Instructions to follow
Across the whole listing, return each line exactly, with no images included.

-------------------------

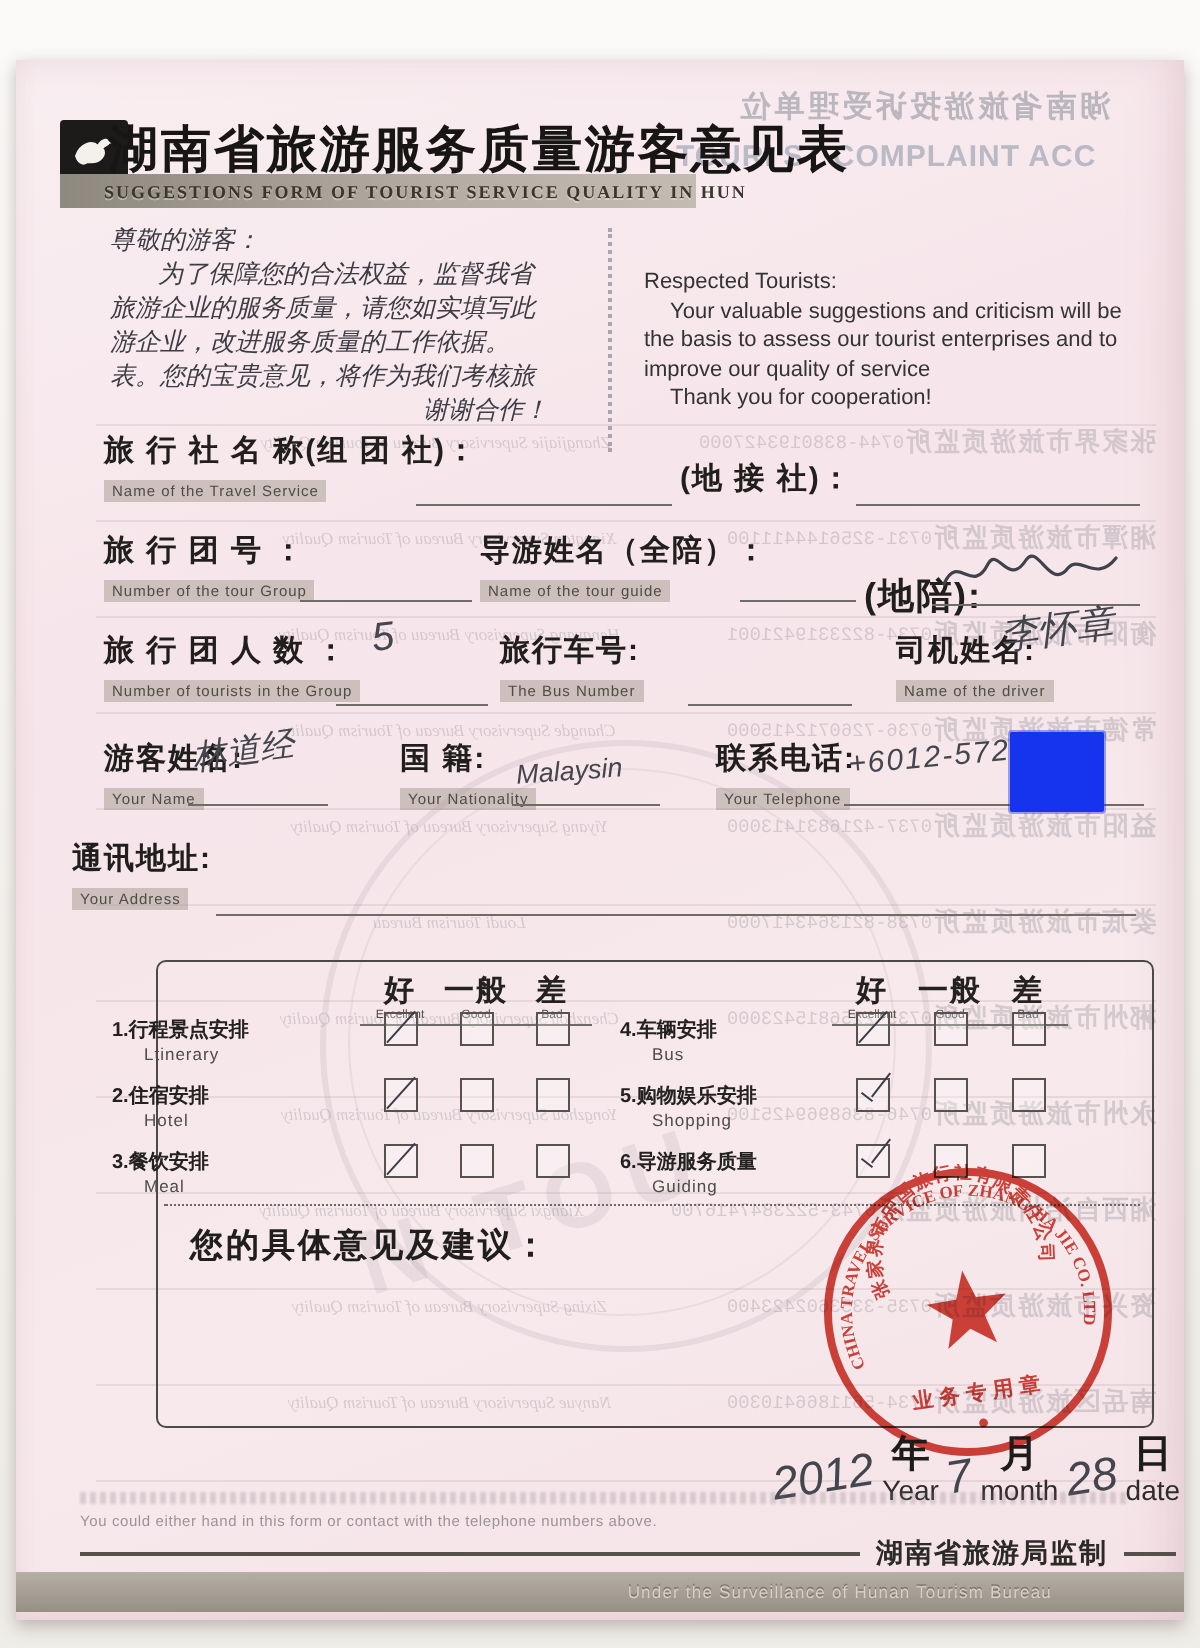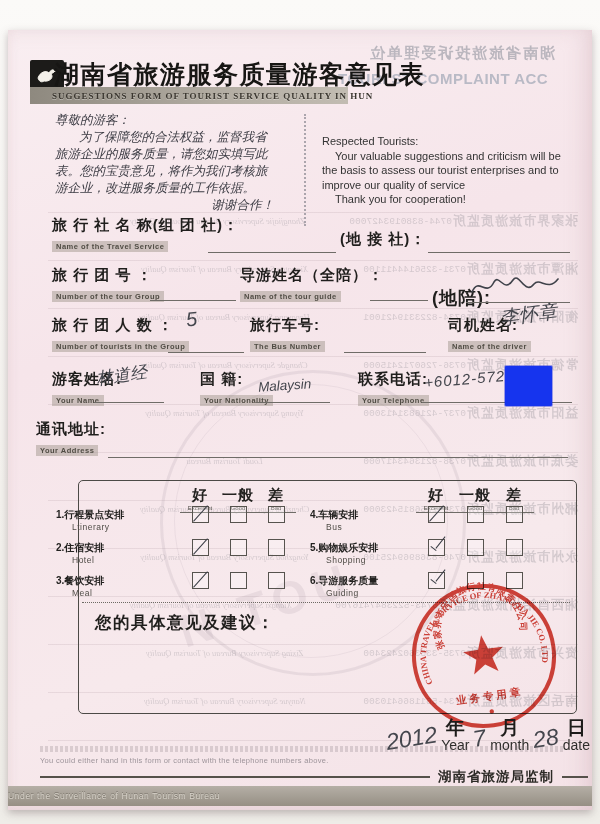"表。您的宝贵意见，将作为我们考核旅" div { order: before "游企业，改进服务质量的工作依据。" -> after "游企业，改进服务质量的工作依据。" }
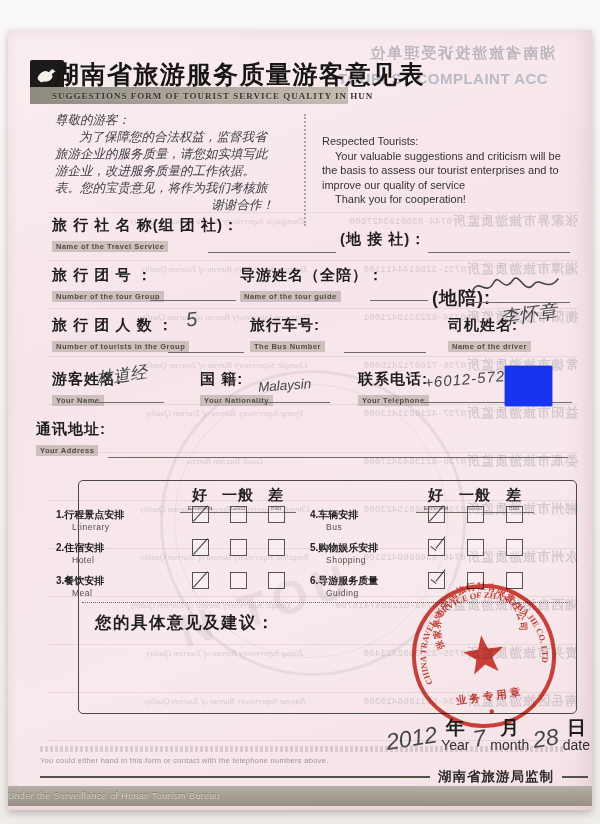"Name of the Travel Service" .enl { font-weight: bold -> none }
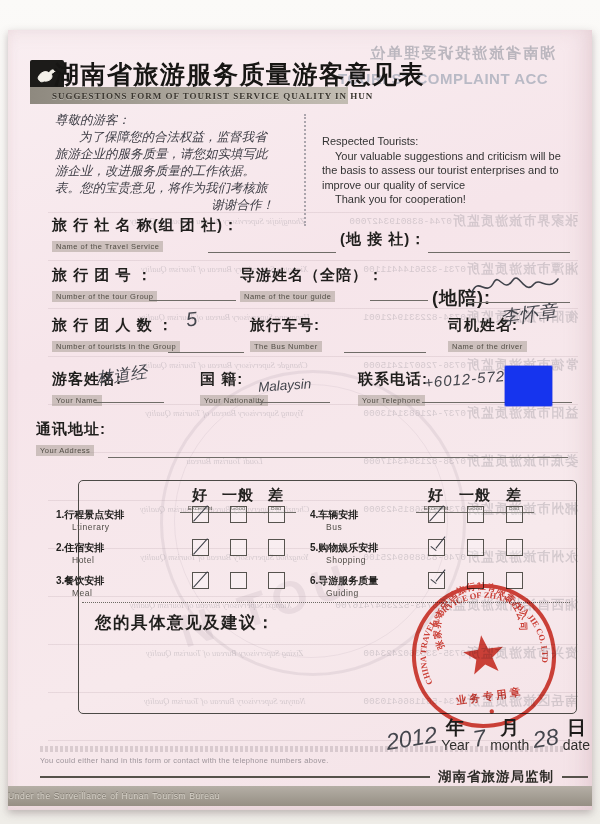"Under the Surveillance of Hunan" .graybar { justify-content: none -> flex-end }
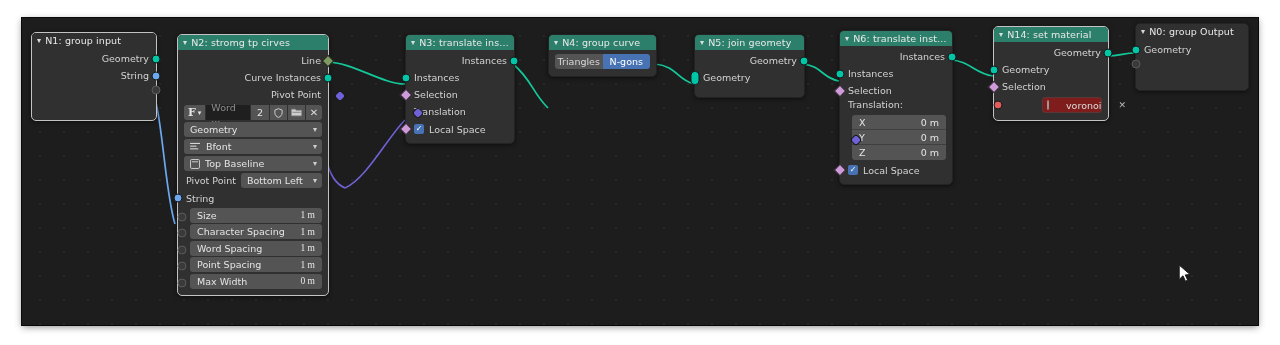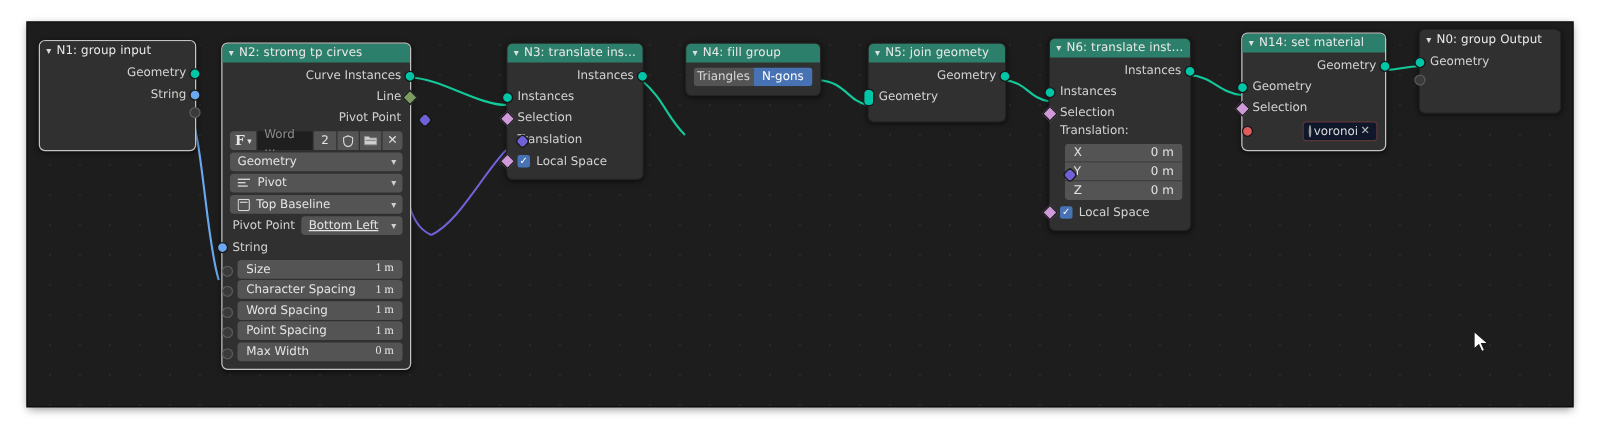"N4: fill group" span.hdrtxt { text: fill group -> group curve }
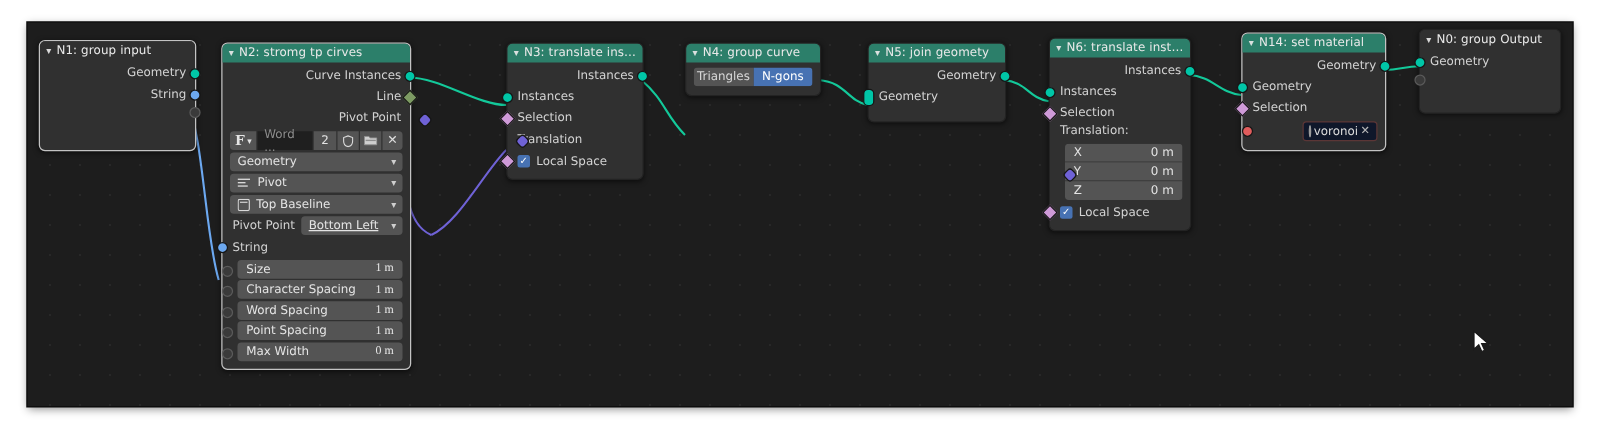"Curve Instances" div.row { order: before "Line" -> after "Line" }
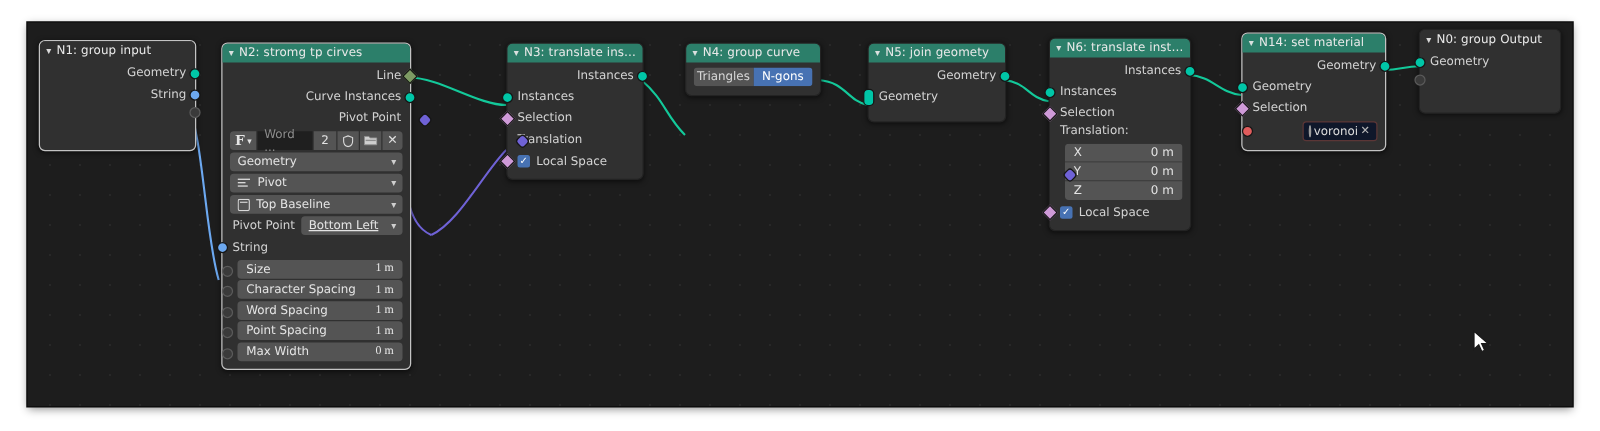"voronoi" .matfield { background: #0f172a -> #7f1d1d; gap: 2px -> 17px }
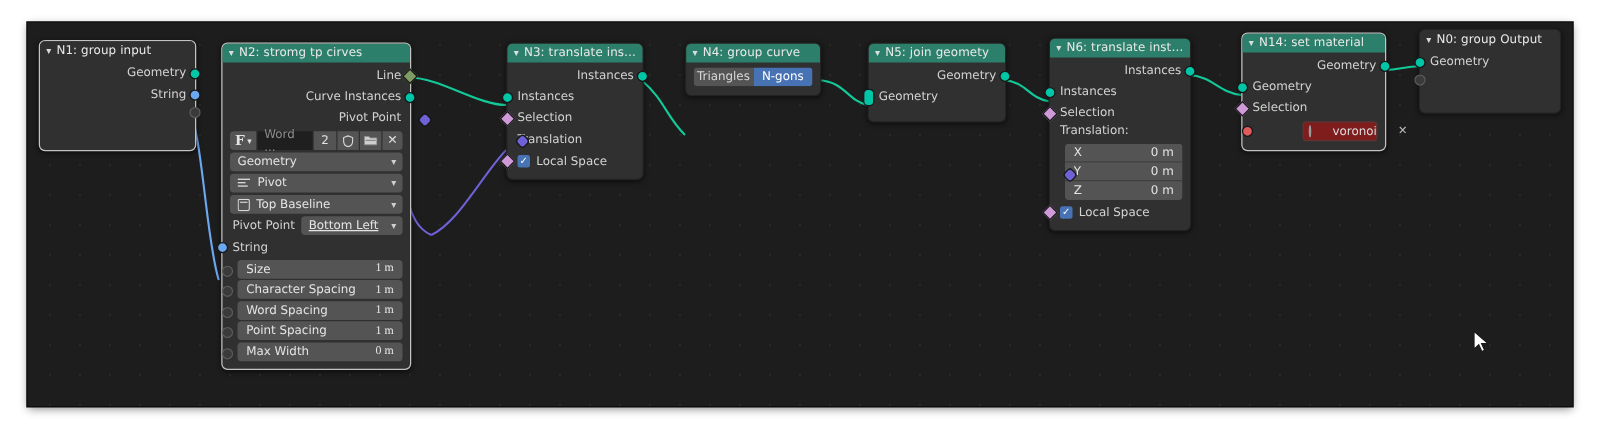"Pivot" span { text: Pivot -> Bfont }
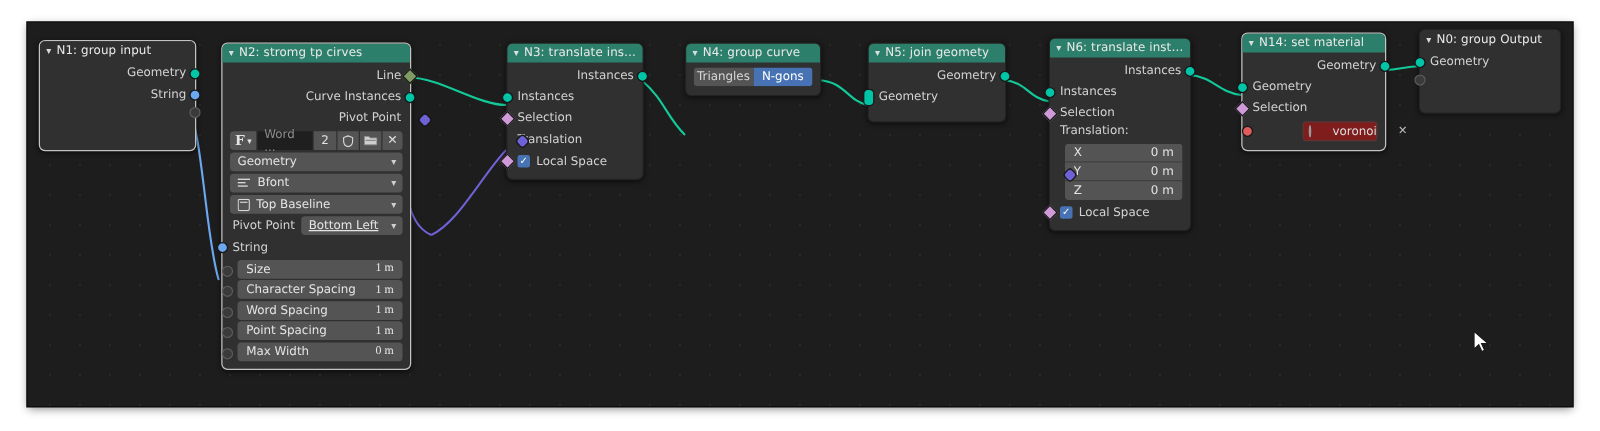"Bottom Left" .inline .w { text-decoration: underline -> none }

-------------------------

Answer space
"表。您的宝贵意见，将作为我们考核旅" div { order: before "游企业，改进服务质量的工作依据。" -> after "游企业，改进服务质量的工作依据。" }
"Name of the Travel Service" .enl { font-weight: bold -> none }
"Under the Surveillance of Hunan" .graybar { justify-content: none -> flex-end }
"N4: fill group" span.hdrtxt { text: fill group -> group curve }
"Curve Instances" div.row { order: before "Line" -> after "Line" }
"voronoi" .matfield { background: #0f172a -> #7f1d1d; gap: 2px -> 17px }
"Pivot" span { text: Pivot -> Bfont }
"Bottom Left" .inline .w { text-decoration: underline -> none }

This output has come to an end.